Whenever those talks finally resume, however, medical device issues will assuredly have a prominent place on the agenda. Whether the product is made in the U.S. or elsewhere, American companies account for the lion’s share of the estimated US$2.5 billion worth of medical devices annually imported into Taiwan.
Early every year, USTR lays out its range of outstanding issues with each U.S. trading partner in a document called the National Trade Estimate Report on Foreign Trade Barriers. The Taiwan portion of the 2019 edition released this March includes a lengthy section detailing ways in which U.S. medical device manufacturers have been disadvantaged by Taiwan’s time-consuming procedures for product license approvals and pricing reviews.
Due to regulatory hurdles, new medical devices are often launched in Taiwan long after they have been on the market in other countries. “Time-to-market is especially crucial in the medical device business,” says Joanna Yao, a co-chair of AmCham Taipei’s Medical Devices Committee. “The rapid progress in technology in medical devices means that many products have a life-cycle of only a few years before they become obsolete.”
One of the key issues on the USTR list involves Taiwan’s mandatory manufacturing facility registration known as Quality Systems Documentation.

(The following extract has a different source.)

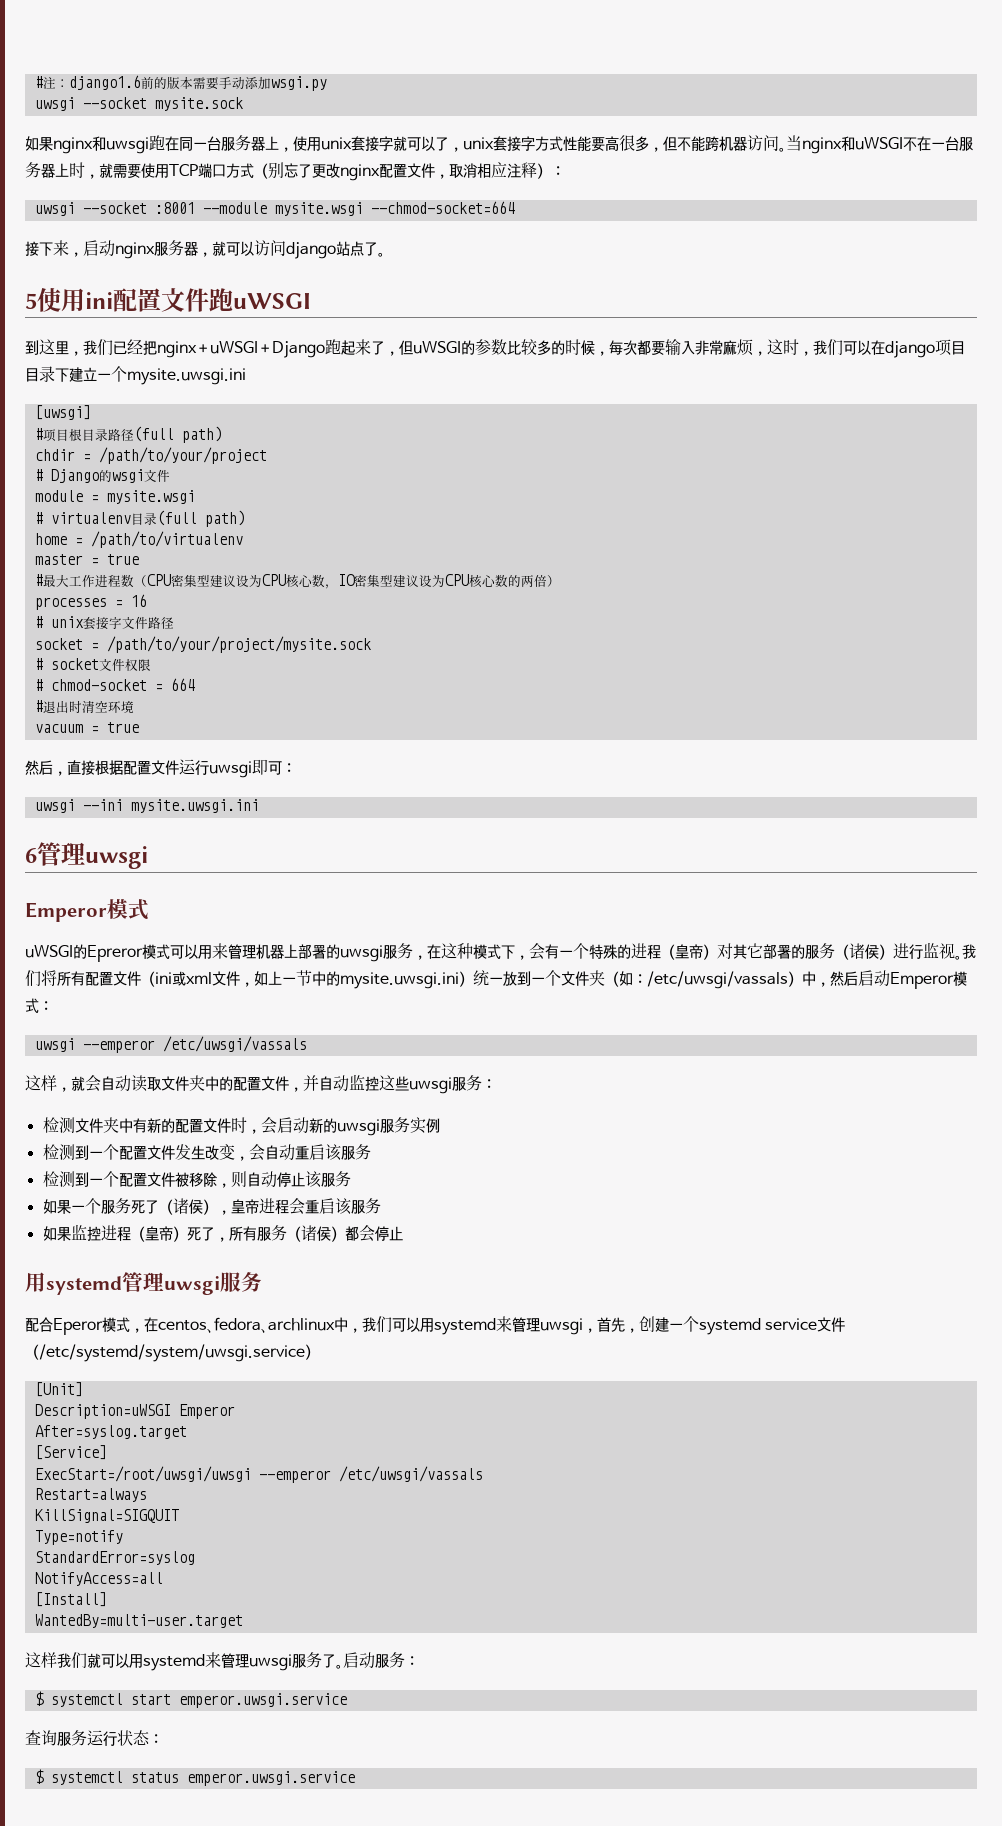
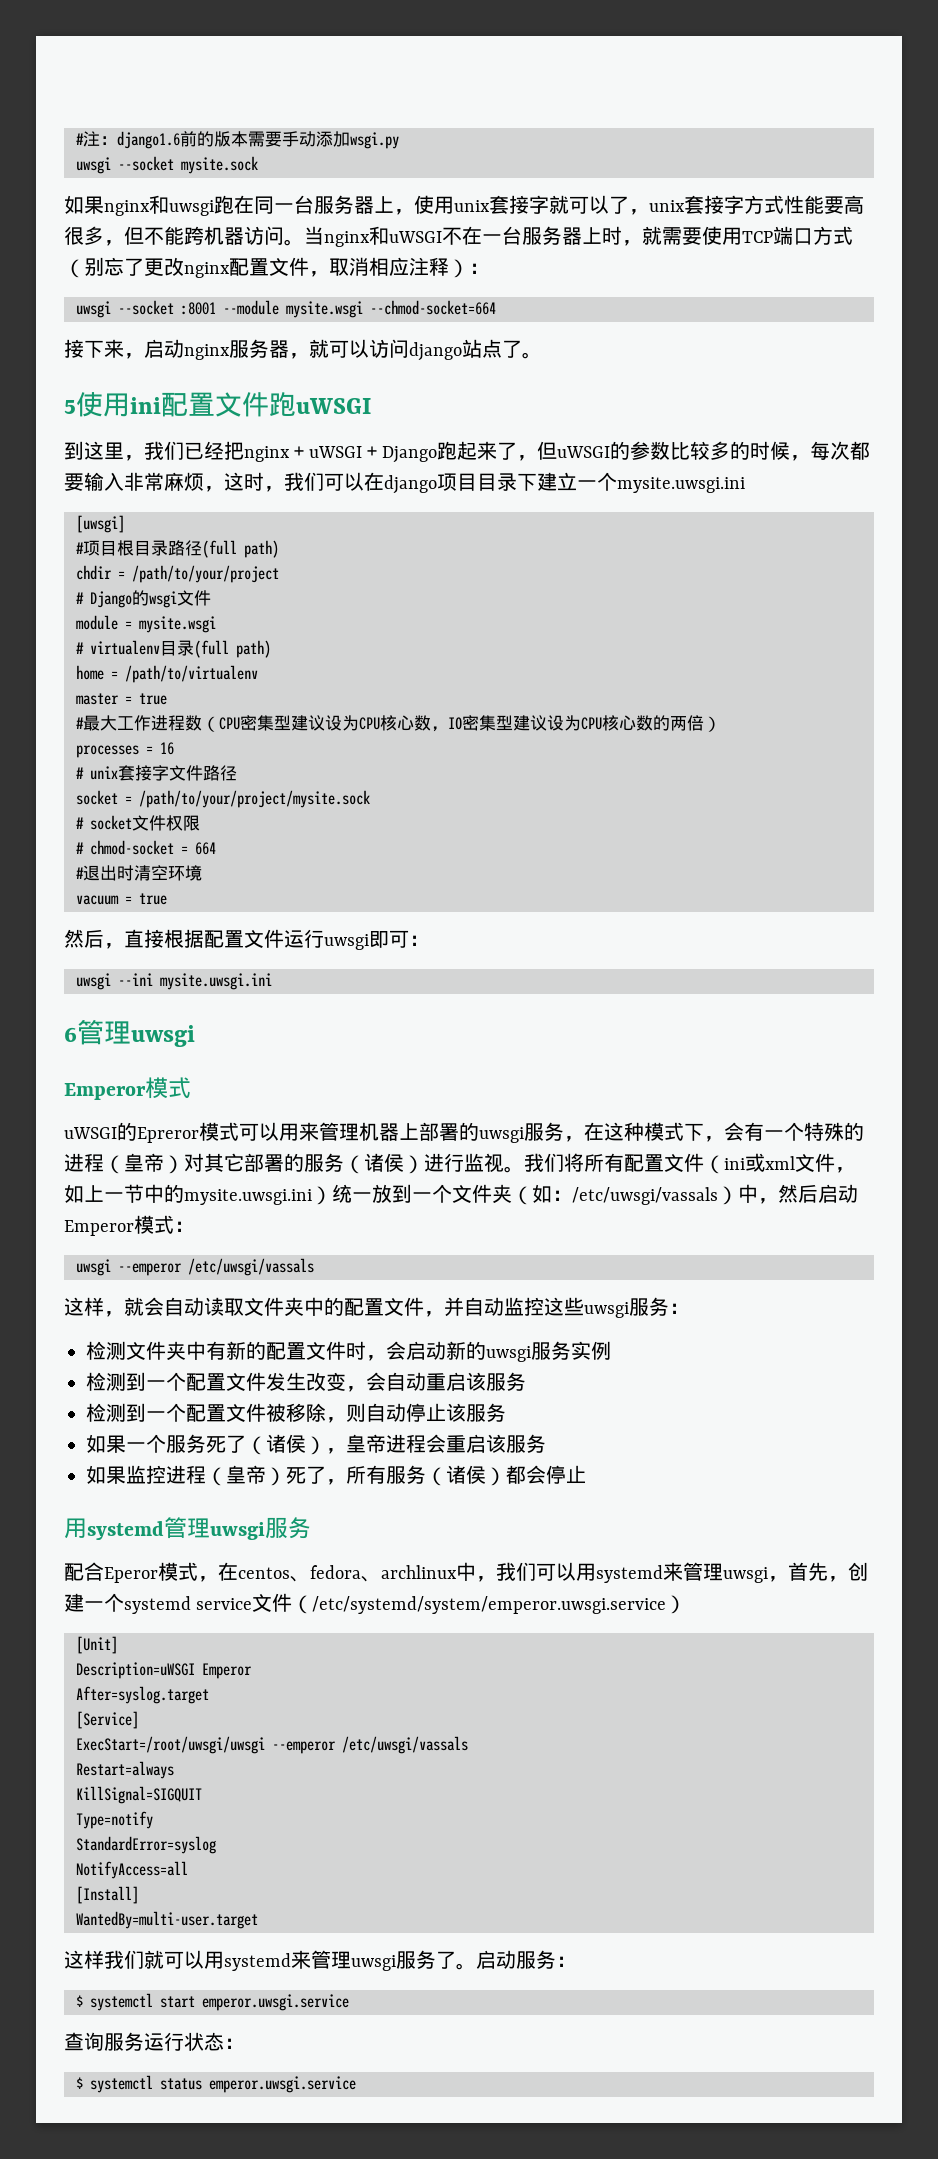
- 配合Eperor模式，在centos、fedora、archlinux中，我们可以用systemd来管理uwsgi，首先，创建一个systemd service文件（/etc/systemd/system/uwsgi.service）
+ 配合Eperor模式，在centos、fedora、archlinux中，我们可以用systemd来管理uwsgi，首先，创建一个systemd service文件（/etc/systemd/system/emperor.uwsgi.service）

QSD registration is required for products to enter the market and re-registration must be completed every three years thereafter.
Although the Taiwan Food & Drug Administration (TFDA) has provided for a simplified application process designed to help cut through the red tape, manufacturers have still found the process to be onerous. TFDA has agreed to accept copies of the U.S. Food and Drug Administration’s Establishment Inspection Report (EIR) on a U.S. manufacturing site in lieu of the QSD.
But TFDA requires that the EIR have been issued within the past three years, whereas the U.S. FDA conducts its facility inspections based on risk assessment rather than a set timetable.
As a result, USTR notes, “only a small fraction of U.S. products qualify for Taiwan’s simplified review using EIR documentation.” Various alternative methods of resolving the problem have been proposed. In particular, American companies have asked TFDA to accept what is known in the industry as the Medical Device Single Audit Program (MDSAP) audit report as a substitute for the U.S. FDA EIR.
So far, no solution acceptable to both governments has been found. In the meantime, industry hopes that at least the current simplified model will remain in place while discussions continue.
Another issue raised by USTR relates to the partial patient self-pay mechanism known as balance billing, which Taiwan’s National Health Insurance Administration has adopted for certain high-end devices or new technologies. USTR notes that American stakeholders “have expressed concern that the current balance billing system does not effectively distinguish among devices of differing levels of technological sophistication and effectiveness.” Besides passage of the Medical Device Act and resumption of TIFA talks, the AmCham Medical Device Committee has urged more frequent consultation between the Taiwan authorities and industry representatives to work out mutually satisfactory arrangements on outstanding issues.